Rep. McCaul Seeks to Reinvigorate Interest in the Creating Hope Act of 2011; Introduces Companion Bill in the House
September 29, 2011By Kurt R. Karst –
Last week, Representative Michael McCaul (R-TX), along with Reps. G.K. Butterfield (D-NC), Sue Myrick (R-NC), and Chris Van Hollen (D-MD), introduced H.R. 3059, the Creating Hope Act of 2011. The bill is a companion bill to S. 606, which was introduced in the Senate earlier this year by Senator Robert Casey (D-PA), along with co-sponsors Sens. Scott Brown (R-MA), Sherrod Brown (D-OH), Al Franken (D-MN), and Johnny Isakson (R-GA). Both the House and Senate versions of the Creating Hope Act of 2011, which are almost identical, are substantially similar to the 2010 version of the bill, S. 3697, which was introduced by now-retired Sen. Sam Brownback (R-KS). The Creating Hope Act would amend FDC Act § 524 to change the transferable Priority Review Voucher (“PRV”) program created by the 2007 FDA Amendments Act (the so-called “treat and trade” program), and would amend the PRV program to extend it to applications for a “rare pediatric disease.” Under the PRV program, sponsors of certain new drugs and biologics for “tropical diseases” that have received priority review may receive a PRV entitling the holder to a 6-month priority FDA review of another application that would otherwise be reviewed under FDA’s standard 10-month review clock.
We previously reported on the Creating Hope Act of 2010 here, and we refer you to that post for a summary of the bill. The 2011 version of the bill, which we reported on here, makes some revisions to the 2010 version. The most significant change appears to be the conditions under which FDA may refuse to issue a PRV upon the approval of a rare pediatric disease product application – the so-called “good faith intent to market determination.” Under both the 2010 and 2011 bills, FDA may consider several factors in determining whether to refuse to issue a PRV, including “the history of such sponsor of producing rare pediatric disease products for which such sponsor received a [PRV], orphan drugs for which the sponsor received exclusivity under [FDC Act § 527], or pediatric drugs for which the sponsor received an additional 6 months of exclusivity under [FDC act § 505A].” Added to the 2011 version of the bill is the requirement that FDA issue guidance before making a good faith intent to market determination.

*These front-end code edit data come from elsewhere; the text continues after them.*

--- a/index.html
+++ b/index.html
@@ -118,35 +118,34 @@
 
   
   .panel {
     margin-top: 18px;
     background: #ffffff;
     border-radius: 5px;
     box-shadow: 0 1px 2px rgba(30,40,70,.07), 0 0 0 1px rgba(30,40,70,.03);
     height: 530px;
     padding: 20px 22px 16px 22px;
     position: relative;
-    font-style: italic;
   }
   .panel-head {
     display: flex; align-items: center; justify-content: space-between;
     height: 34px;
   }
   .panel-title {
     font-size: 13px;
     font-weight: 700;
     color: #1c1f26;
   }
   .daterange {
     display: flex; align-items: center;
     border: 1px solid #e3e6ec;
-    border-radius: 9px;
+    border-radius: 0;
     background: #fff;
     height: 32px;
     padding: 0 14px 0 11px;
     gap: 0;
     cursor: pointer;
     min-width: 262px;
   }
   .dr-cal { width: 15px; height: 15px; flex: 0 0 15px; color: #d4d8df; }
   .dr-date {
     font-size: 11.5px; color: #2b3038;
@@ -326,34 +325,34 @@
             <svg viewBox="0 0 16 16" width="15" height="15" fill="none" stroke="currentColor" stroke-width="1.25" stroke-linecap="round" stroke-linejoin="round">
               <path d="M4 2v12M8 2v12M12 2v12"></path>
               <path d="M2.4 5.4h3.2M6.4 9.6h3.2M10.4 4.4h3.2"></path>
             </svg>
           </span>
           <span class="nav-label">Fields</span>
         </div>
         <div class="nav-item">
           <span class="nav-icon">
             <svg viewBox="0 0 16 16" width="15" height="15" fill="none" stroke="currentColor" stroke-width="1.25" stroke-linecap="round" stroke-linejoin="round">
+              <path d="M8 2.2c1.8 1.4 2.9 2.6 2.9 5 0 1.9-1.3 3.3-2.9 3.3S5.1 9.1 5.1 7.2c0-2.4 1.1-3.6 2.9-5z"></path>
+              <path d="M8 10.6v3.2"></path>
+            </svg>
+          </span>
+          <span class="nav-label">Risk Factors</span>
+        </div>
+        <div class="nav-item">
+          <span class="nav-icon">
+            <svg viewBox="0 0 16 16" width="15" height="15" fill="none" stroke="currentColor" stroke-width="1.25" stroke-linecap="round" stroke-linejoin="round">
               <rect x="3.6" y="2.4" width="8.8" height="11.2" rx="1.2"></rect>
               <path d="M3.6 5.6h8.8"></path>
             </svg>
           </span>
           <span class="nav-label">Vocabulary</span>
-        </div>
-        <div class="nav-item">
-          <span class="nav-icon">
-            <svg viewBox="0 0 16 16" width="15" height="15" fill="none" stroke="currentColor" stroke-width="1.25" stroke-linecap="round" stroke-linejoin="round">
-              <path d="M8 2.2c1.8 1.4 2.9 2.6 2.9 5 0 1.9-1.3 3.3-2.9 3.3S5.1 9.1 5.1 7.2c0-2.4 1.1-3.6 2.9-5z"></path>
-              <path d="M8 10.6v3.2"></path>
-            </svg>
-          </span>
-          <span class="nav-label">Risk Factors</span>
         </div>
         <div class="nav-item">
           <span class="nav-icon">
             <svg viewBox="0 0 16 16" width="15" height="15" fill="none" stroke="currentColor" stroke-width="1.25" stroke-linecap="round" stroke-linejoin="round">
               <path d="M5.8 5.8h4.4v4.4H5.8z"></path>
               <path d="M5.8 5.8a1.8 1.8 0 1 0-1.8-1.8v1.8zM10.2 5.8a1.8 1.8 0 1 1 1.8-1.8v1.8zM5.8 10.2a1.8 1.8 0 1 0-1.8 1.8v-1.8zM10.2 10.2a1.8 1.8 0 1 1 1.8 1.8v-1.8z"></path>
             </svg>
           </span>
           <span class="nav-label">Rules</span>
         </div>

Rep. McCaul, who co-chairs the House Childhood Cancer Caucus with Rep. Van Hollen, introduced H.R. 3059 on the day of the 2nd annual Childhood Cancer Summit. (The caucus website includes links to several stories on the Creating Hope Act and an endorsement video from actor Dennis Quaid.) In a Dear Colleague Letter signed by Rep. McCaul and the bill co-sponsors, they urge support for the bill, stating that it “would expand and strengthen the cost-neutral FDA [PRV] program, giving pharmaceutical companies an incentive to develop treatments for rare diseases that are often less profitable than treatments for more common medical conditions.” In addition, the letter notes that the possibility of a shortened review time offered by a PRV “is estimated to be worth hundreds of millions of dollars.”
The true value of a PRV is debatable. BIO Ventures for Global Health has estimated that, based on certain assumptions, a PRV could be worth a few hundred million dollars. The group cautions, however, that “[o]ne factor that may reduce the market value of priority review vouchers is risk tolerance. For example, companies may not be willing to invest as much in obtaining a priority review voucher if there are any doubts as to whether or not their product will be approved.”
To date, FDA has issued only a single PRV – with the approval of Novartis’ COARTEM (artemether; lumefantrine) for the treatment of acute, uncomplicated malaria infections in adults and children weighing at least five kilograms (see our previous post here). Novartis traded in the PRV (instead of selling it) to obtain priority review for a supplemental Biologics License Application for ILARIS (canakinumab) for the treatment of gouty arthritis attacks in certain patients, but an expedited review did not pan out for the company (see our previous post here). Thus, to date, the PRV market is untested. Adding further uncertainty to PRV value is the high PRV redemption user fee FDA has set. FDA recently set the Fiscal Year 2012 PRV redemption fee at $5,280,000 – and that amount is in addition to the Fiscal Year 2012 full application fee of $1,841,500.